Bauplan – Git-for-data pipelines on object storage (opens in new tab)

(docs.bauplanlabs.com)

83 pointsbarabbababoon1y ago45 comments

45 comments

Looking to get feedback for a code-first platform for data: instead of custom frameworks, GUIs, notebooks on a chron, bauplan runs SQL / Python functions from your IDE, in the cloud, backed by your object storage. Everything is versioned and composable: time-travel, git-like branches, scriptable meta-logic.

Perhaps surprisingly, we decided to co-design the abstractions and the runtime, which allowed novel optimizations at the intersection of FaaS and data - e.g. rebuilding functions can be 15x faster than the corresponding AWS stack (https://arxiv.org/pdf/2410.17465). All capabilities are available to humans (CLI) and machines (SDK) through simple APIs.

Would love to hear the community’s thoughts on moving data engineering workflows closer to software abstractions: tables, functions, branches, CI/CD etc.

anentropic1y ago

I am very interested in this but have some questions after a quick look

It mentions "Serverless pipelines. Run fast, stateless Python functions in the cloud." on the home page... but it took me a while of clicking around looking for exactly what the deployment model is

e.g. is it the cloud provider's own "serverless functions"? or is this a platform that maybe runs on k8s and provides its own serverless compute resources?

Under examples I found https://docs.bauplanlabs.com/en/latest/examples/data_product... which shows running a cli command `serverless deploy` to deploy an AWS Lambda

for me deploying to regular Lambda func is a plus, but this example raises more questions...

https://docs.bauplanlabs.com/en/latest/commands_cheatsheet.h... doesn't show any 'serverless' or 'deploy' command... presumably the example is using an external tool i.e. the Serverless framework?

which is fine, great even - I can presumably use my existing code deployment methodology like CDK or Terraform instead

Just suggesting that the underlying details could be spelled out a bit more up front.

In the end I kind of understand it as similar to sqlmesh, but with a "BYO compute" approach?

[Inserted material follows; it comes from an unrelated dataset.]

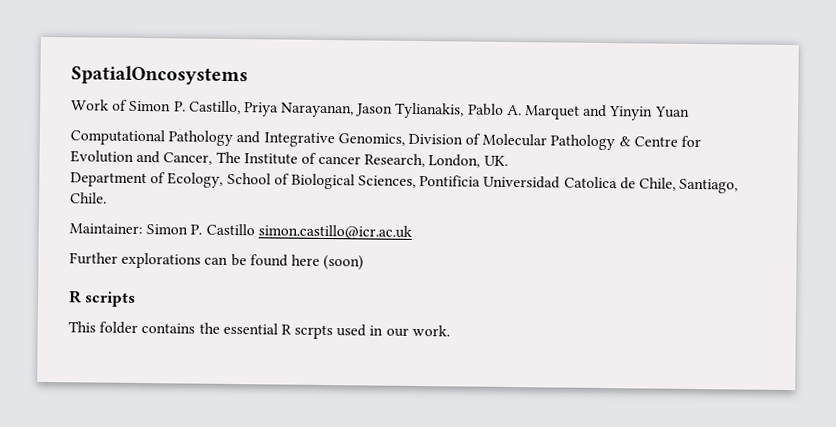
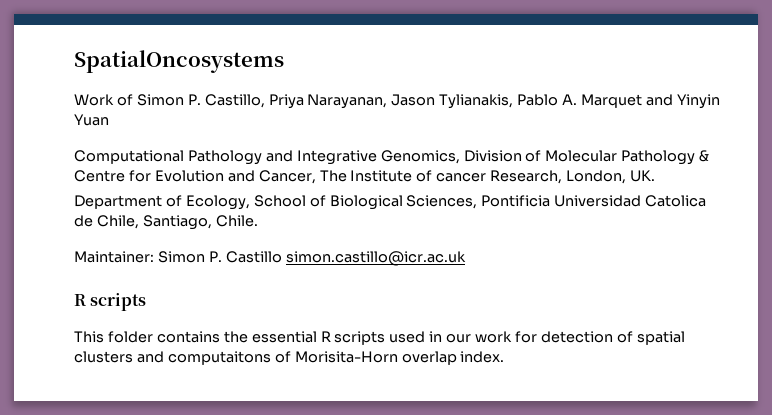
[69,252,365,271] // Further explorations can be found here (soon) -> (466, 258) none
[294,324,334,340] scrpts -> [334,331,386,345] scripts
[411,324,450,337] work. -> [475,331,685,345] [74,351,505,365] work for detection of spatial clusters and computaitons of Morisita-Horn overlap index.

So where sqlmesh wants to run on a Data Warehouse platform that provides compute, and only really supports Iceberg via Trino, bauplan is focused solely on Iceberg and defining/providing your own compute resources?

I like it

Last question is re here https://docs.bauplanlabs.com/en/latest/tutorial/index.html

> "Need credentials? Fill out this form to get started"

Should I understand therefore that this is only usable with an account from bauplanlabs.com ?

What does that provide? There's no pricing mentioned so far - what is the model?

zenlikethat1y ago

> or is this a platform that maybe runs on k8s and provides its own serverless compute resources?

This one, although it’s a custom orchestration system, not Kubernetes. (there are some similarities but our system is really optimized for data workloads)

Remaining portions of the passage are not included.